Though many Islamic Group leaders announced their initiative for stopping violence in1997 during their stay in jails, these reviews were no more than local and partial ones and there were deep doubts about them, unlike Fadl’s reviews which were seen as a new jurisprudent vision contrary to the former stand on jihadist operation. The document, which gained much credence among the jihadist circles, stressed in some parts that “all the jihadist movements in the world should rationalize their operations according to the Shariaa rules, especially after the appearance of updated versions of killing in the name of jihad which involved breaches of the Shariaa.

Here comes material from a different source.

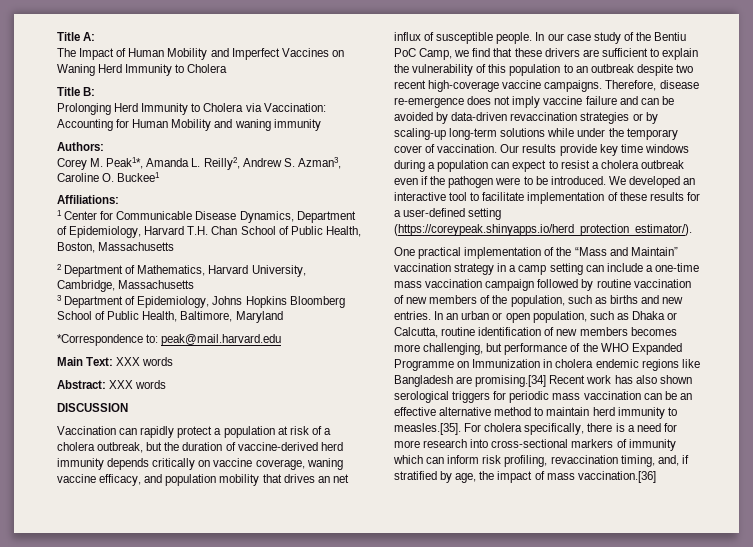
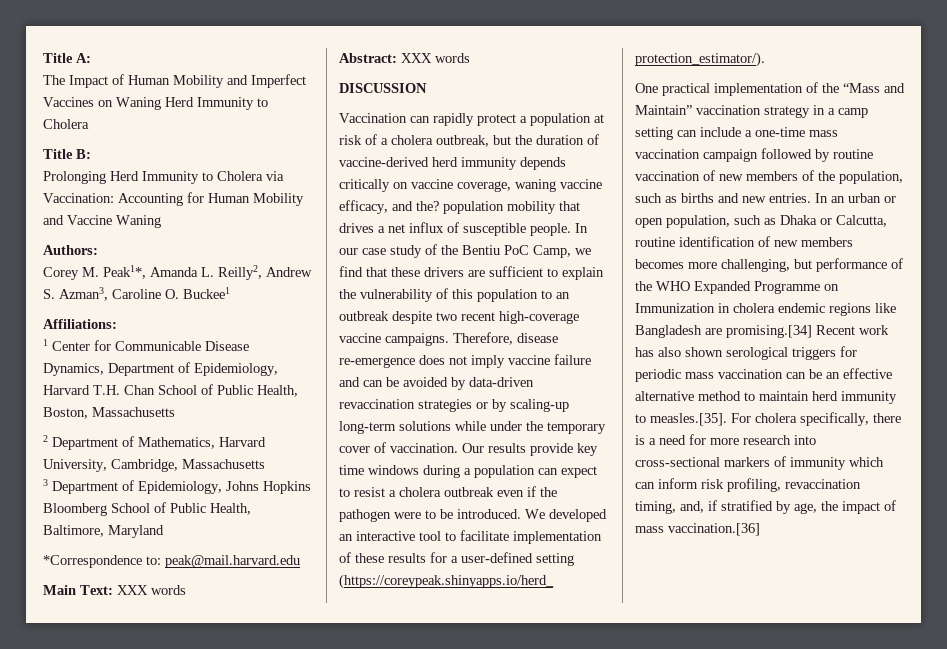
- Prolonging Herd Immunity to Cholera via Vaccination: Accounting for Human Mobility and waning immunity
+ Prolonging Herd Immunity to Cholera via Vaccination: Accounting for Human Mobility and Vaccine Waning
- Vaccination can rapidly protect a population at risk of a cholera outbreak, but the duration of vaccine-derived herd immunity depends critically on vaccine coverage, waning vaccine efficacy, and population mobility that drives an net influx of susceptible people.
+ Vaccination can rapidly protect a population at risk of a cholera outbreak, but the duration of vaccine-derived herd immunity depends critically on vaccine coverage, waning vaccine efficacy, and the? population mobility that drives a net influx of susceptible people.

For a Muslim to set out for himself a target, though originally a legitimate one, but which is beyond his capability and does not suit his conditions and then use any means to achieve his aim without being restricted by the Shariaa rules has nothing to do with Islam. Do not cancel your intellect and do not follow the internet heroes who are flying the statements inciting the youths.”